I am ever glad I did. In my opinion, there was no finer series published in the 90s. I never missed an issue and was completely enthralled by this lead character who was the unlikeliest of heroes. The great thing about Wesley Dodds is that he’s an everyman (well, except for the cash). He isn’t exactly the most ‘buff’ of heroes, his got bad eyesight and he hairline is in freefall. He’s a quiet fellow and seems quite shy. It took a very strong woman, in Dian Belmont, to slowly bring Wes out of his shell. What a pair they make! What I really love about Wesley, though, is his need to become the Sandman. He is haunted by dreams, and the only way he can fight these inner demons is to step out into the night seeking justice. Quite often, he’s in way over his head and this makes him incredibly courageous as he only relies on a mixture of spooky intimidation and luck.

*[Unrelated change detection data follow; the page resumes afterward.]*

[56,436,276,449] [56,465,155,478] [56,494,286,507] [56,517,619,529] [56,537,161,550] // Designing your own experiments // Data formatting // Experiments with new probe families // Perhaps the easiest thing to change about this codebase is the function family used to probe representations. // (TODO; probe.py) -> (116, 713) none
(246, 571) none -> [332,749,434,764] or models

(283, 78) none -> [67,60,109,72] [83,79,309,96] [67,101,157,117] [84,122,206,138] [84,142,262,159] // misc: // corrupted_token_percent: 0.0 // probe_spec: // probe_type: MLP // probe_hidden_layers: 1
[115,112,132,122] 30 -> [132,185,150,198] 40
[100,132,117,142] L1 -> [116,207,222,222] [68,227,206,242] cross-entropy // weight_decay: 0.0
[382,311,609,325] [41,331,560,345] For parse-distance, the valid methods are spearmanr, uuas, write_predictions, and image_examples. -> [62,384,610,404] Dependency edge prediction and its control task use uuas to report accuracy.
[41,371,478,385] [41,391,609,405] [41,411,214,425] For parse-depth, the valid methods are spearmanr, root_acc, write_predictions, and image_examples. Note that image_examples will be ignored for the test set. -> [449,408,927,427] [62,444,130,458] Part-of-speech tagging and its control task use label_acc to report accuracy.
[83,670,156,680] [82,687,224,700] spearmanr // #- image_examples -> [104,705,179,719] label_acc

I was very sad when the series came to an end. There were any other books that gave me the same thrill as SMT. Since then, I’ve purchased the Sandman Archives to see where it all began. I know understand that right from the get go, Sandman was a very different hero – more in line with a pulp character like the Shadow or Phantom Detective than most of the DCU’s cape and tights set.